| ASSIGNMENT |
In the entries below, find the line with "align-items: center ->" and the line with "margin-left: none ->". Print those two and everything between them exactly, and nothing else.

| AVAILABLE DATA |
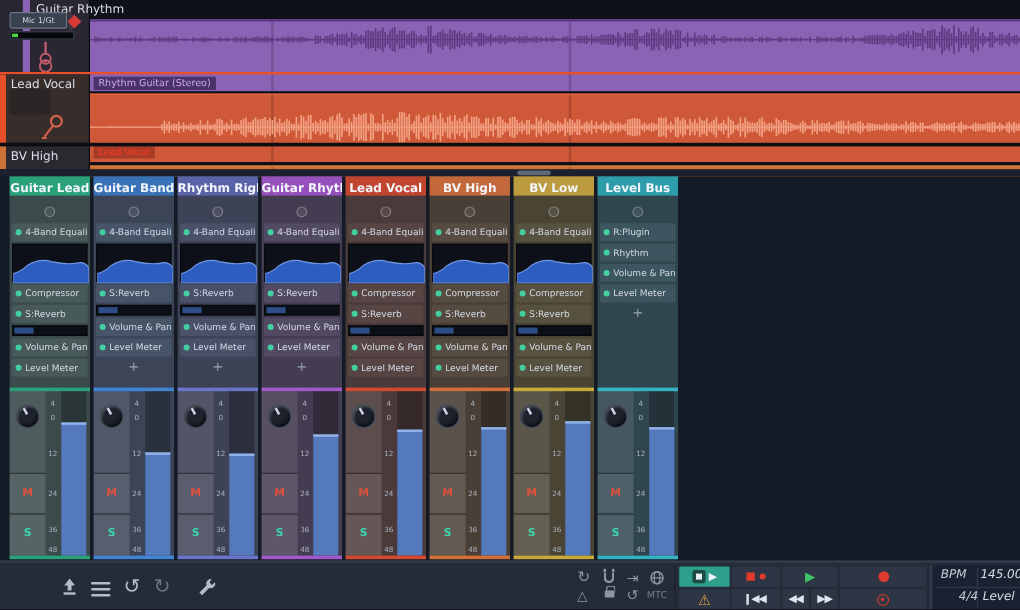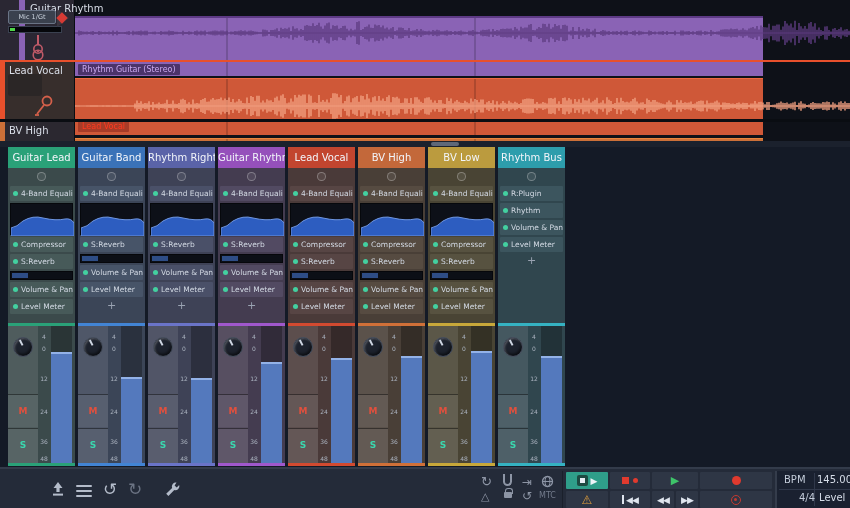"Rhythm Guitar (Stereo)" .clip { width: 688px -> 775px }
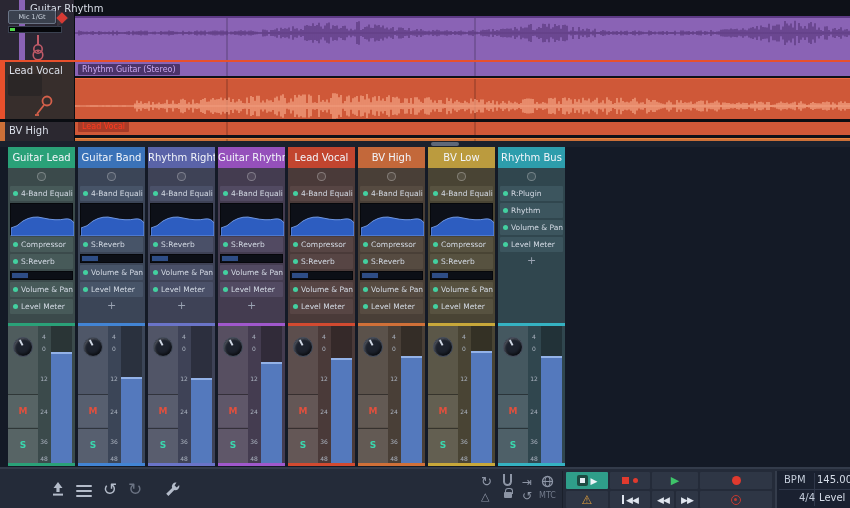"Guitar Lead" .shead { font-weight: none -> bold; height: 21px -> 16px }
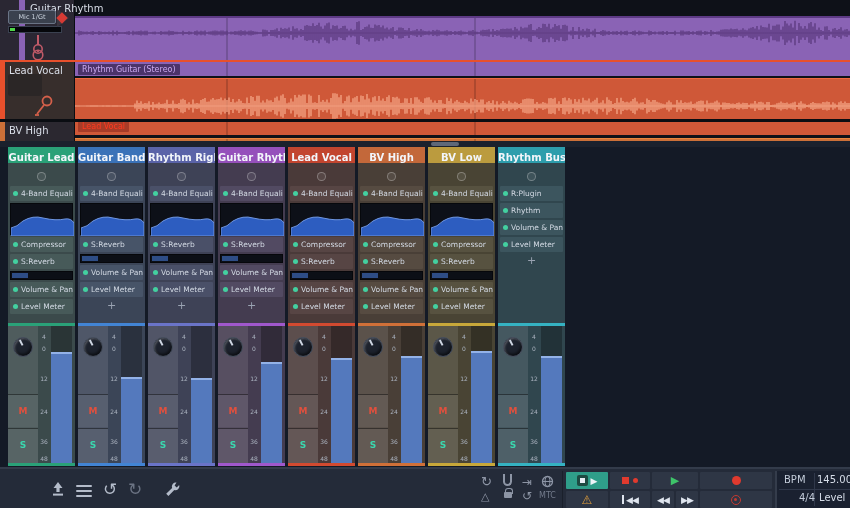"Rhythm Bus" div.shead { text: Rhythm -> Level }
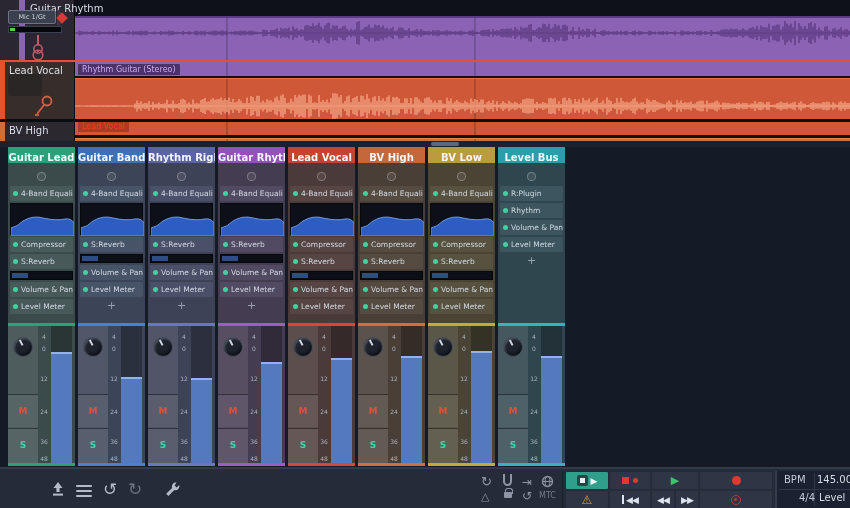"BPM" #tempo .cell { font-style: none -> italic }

* * *

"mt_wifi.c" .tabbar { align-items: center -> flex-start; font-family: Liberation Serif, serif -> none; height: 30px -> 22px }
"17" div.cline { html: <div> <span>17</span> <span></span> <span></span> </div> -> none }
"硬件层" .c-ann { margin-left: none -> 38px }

* * *

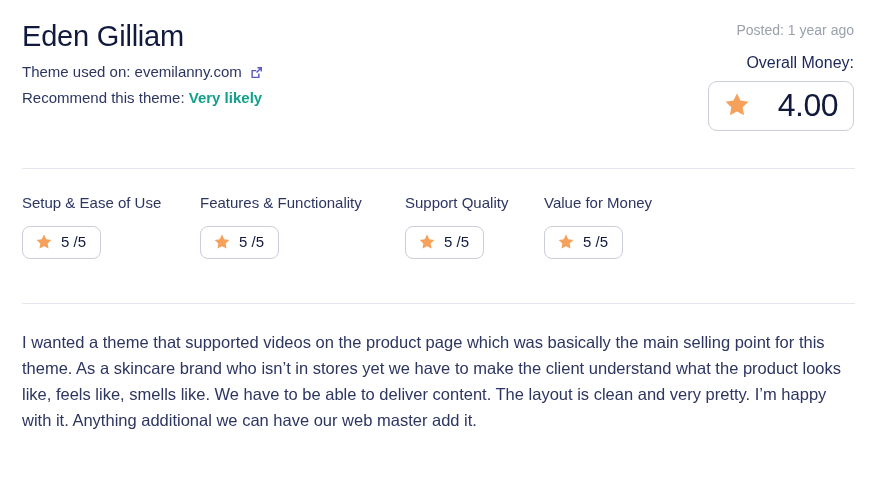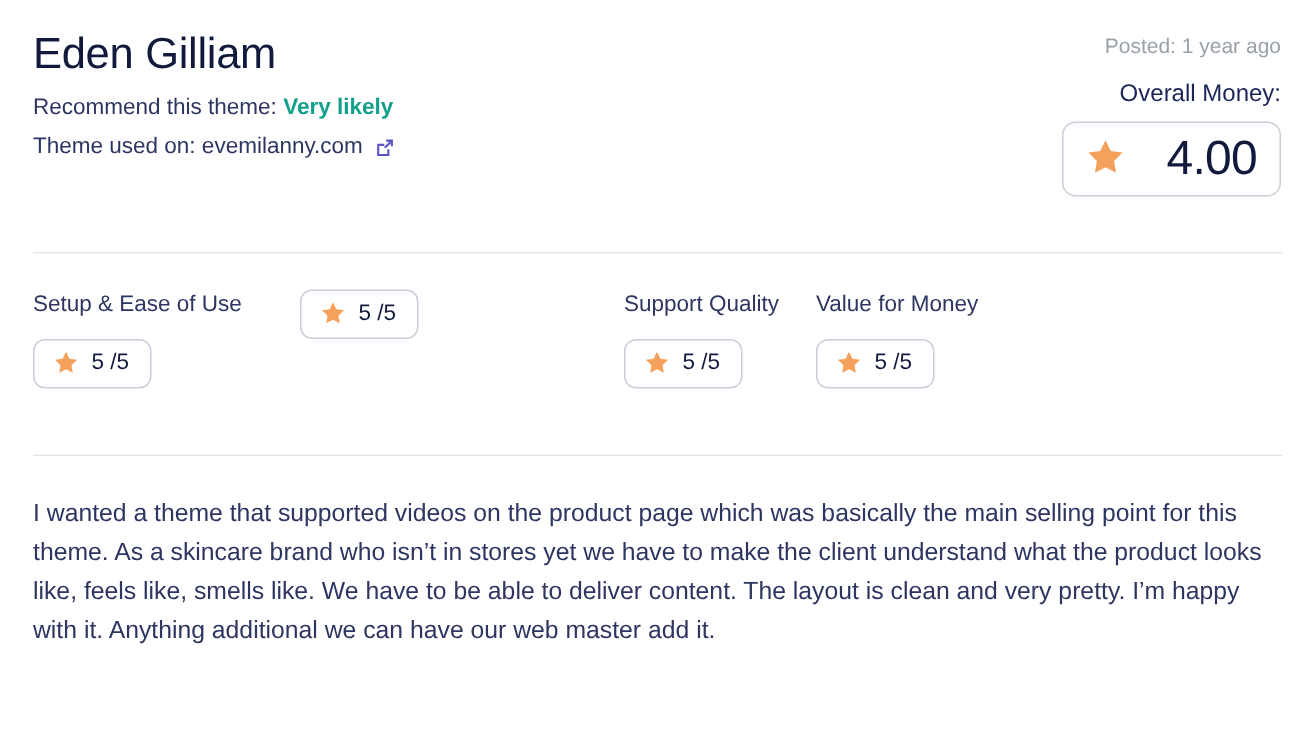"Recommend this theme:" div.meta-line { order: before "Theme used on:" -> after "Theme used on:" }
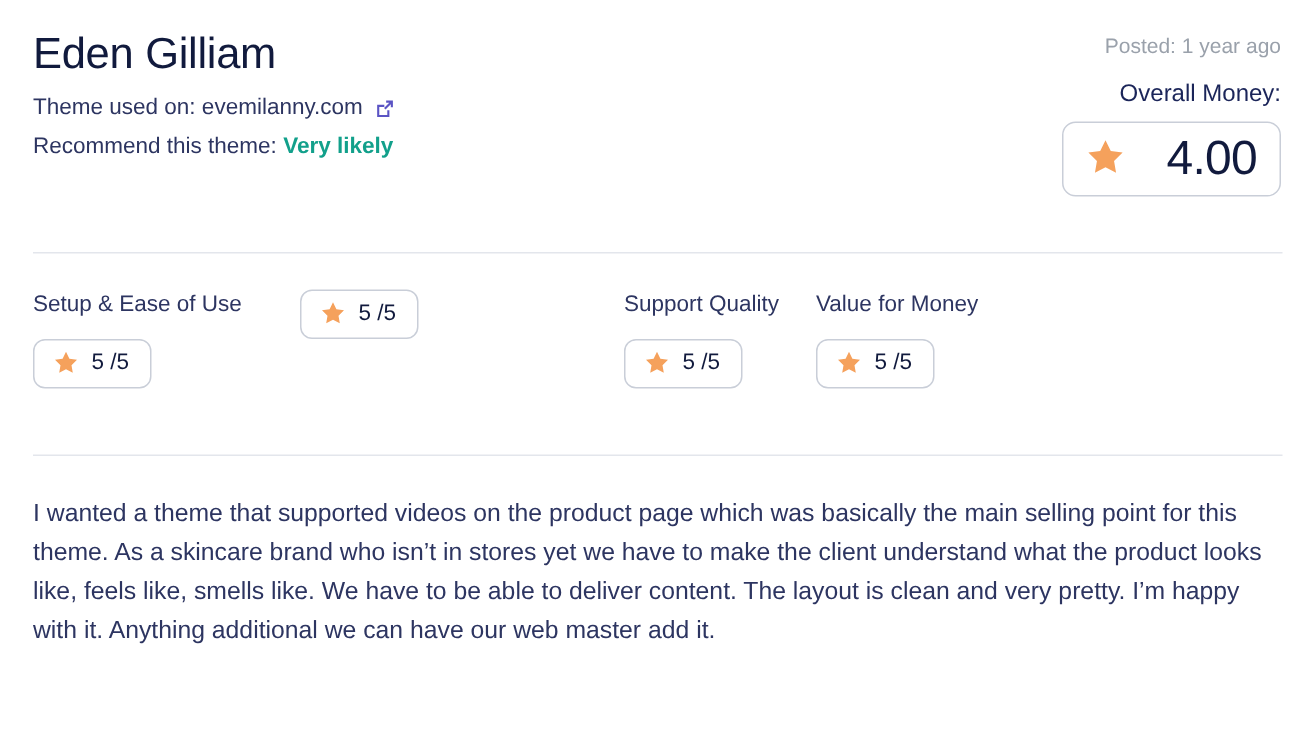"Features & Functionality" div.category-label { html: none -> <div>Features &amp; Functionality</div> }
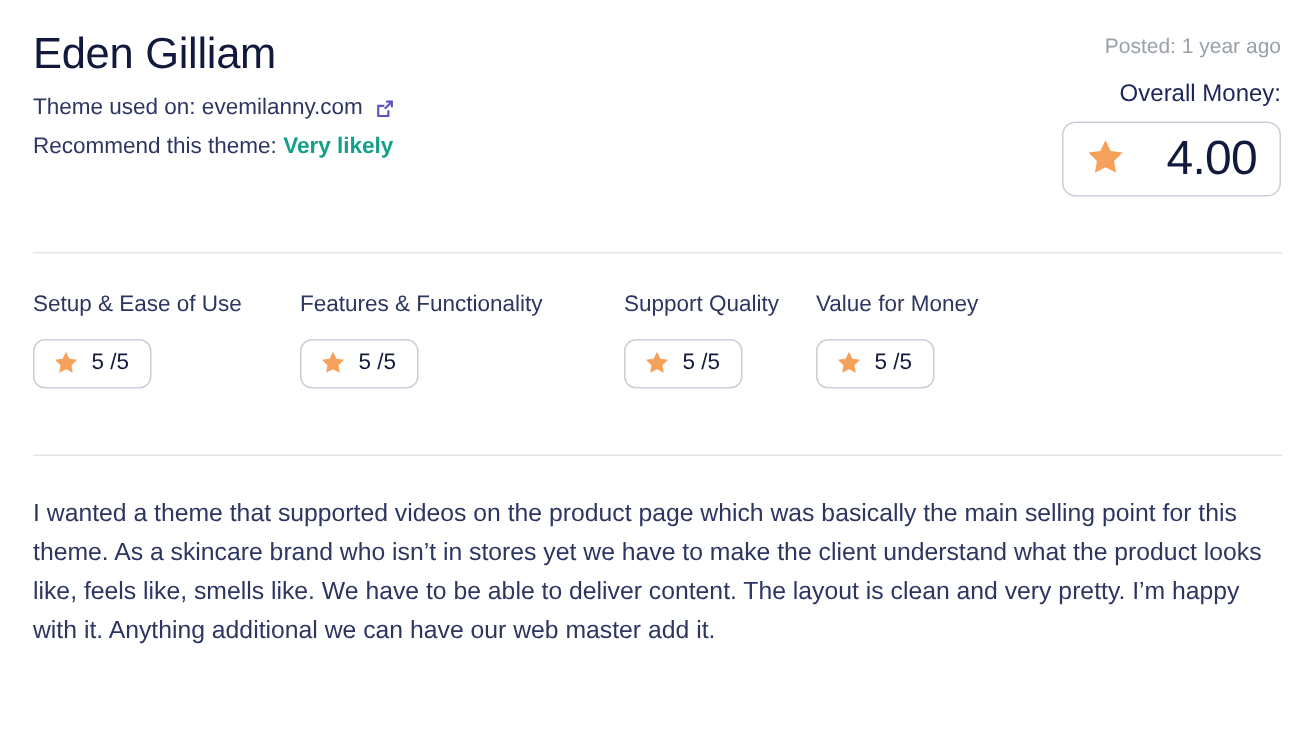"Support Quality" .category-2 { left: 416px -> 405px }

| EXERCISE OUTPUT |
"mt_wifi.c" .tabbar { align-items: center -> flex-start; font-family: Liberation Serif, serif -> none; height: 30px -> 22px }
"17" div.cline { html: <div> <span>17</span> <span></span> <span></span> </div> -> none }
"硬件层" .c-ann { margin-left: none -> 38px }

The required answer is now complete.